Paper Structure (16 sections, 13 equations, 7 figures, 1 table)

This paper contains 16 sections, 13 equations, 7 figures, 1 table.

Figures (7)

  • Figure 1: (top) Given reference images and driving poses, (A) DreamPose karras2023dreampose, a state-of-the-art HDG model, fails to generalize to real-world scenarios with complex background and diverse poses. (B) Directly combining null-text inversion mokady2023null and ControlNet zhang2023adding leads to severe temporal inconsistency. (C) Our approach can synthesize a video that simultaneously retains the appearance consistent with the reference images and precisely follows the driving poses.
  • Figure 2: Method overview.
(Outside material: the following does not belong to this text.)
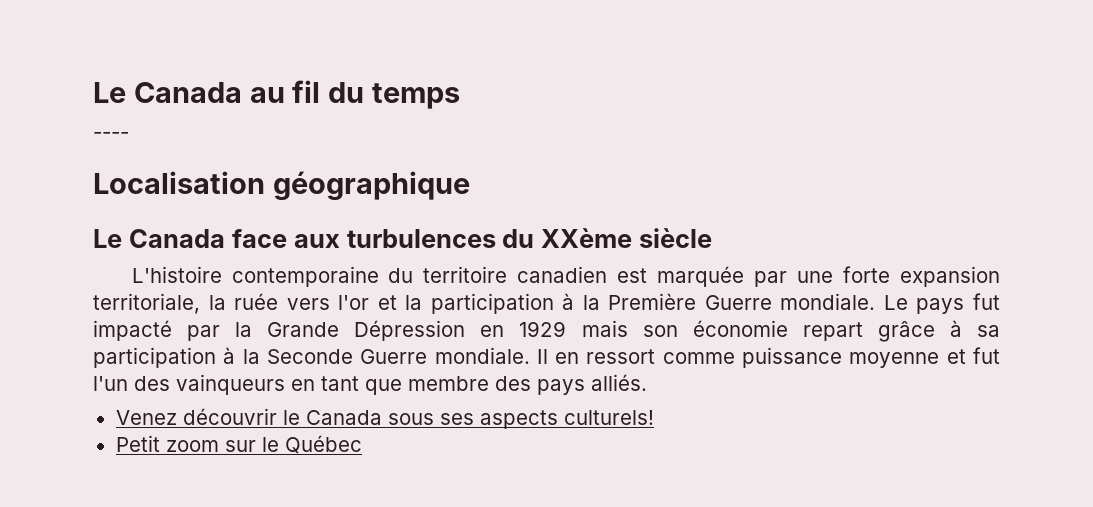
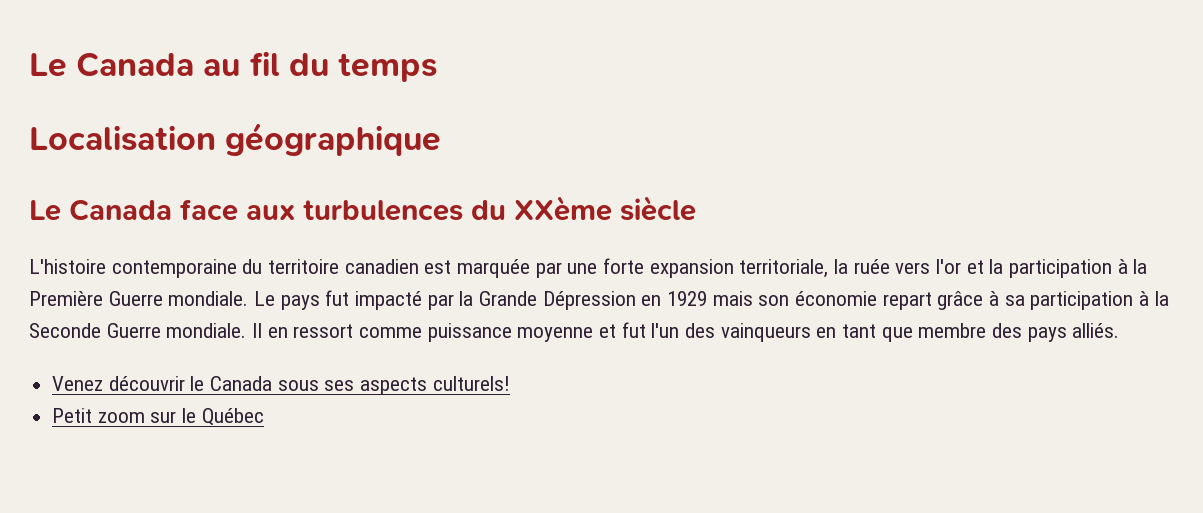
- ----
Given reference images of multiple persons and background: (A) We propose pose-aware inversion to obtain the noisy latent code $z_T^r$ and initialization text embeddings from a composed reference image $x_0^r$ using pretrained DMs. Moreover, a compositional augmentation strategy is introduced to generate augmented images that share the same poses and appearances as $x_0^r$ but at different spatial locations. (B) We utilize the augmented images to optimize a set of generalizable text embeddings $\{ \oslash_t, c_t\}_{t=0}^T$, which is achieved by jointly minimizing a reference term $\mathcal{L}_{ref}$ and a generalization term $\mathcal{L}_{gen}$. (C) During inference, consistency-guided sampling is elaborated to encourage the background and keypoints of estimated clean image $\tilde{x}_0^g$ to be consistent with those of the reference image $x_0^r$, which can further improve the temporal consistency of generated videos. Red and yellow circles denote the user-provided location and scale of the corresponding persons.
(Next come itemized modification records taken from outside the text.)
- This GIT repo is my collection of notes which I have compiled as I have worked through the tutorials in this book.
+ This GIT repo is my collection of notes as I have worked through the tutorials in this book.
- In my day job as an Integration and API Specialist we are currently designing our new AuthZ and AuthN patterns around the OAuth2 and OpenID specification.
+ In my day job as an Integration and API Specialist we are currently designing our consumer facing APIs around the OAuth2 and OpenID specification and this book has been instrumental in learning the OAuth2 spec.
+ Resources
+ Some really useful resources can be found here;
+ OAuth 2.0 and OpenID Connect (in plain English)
  • Figure 3: Comparisons of reconstruction results. We visually show the reconstruction results of the original null-text inversion and our pose-aware inversion. The pose inputs utilized in the reverse process are attached to the top left.
  • Figure 4: Single-person results. We compare our method with state-of-the-art baselines on cHDG with a single person. The top row shows the composed reference image and driving poses.
  • Figure 5: Two-person results. We compare our method with state-of-the-art baselines on cHDG with two persons.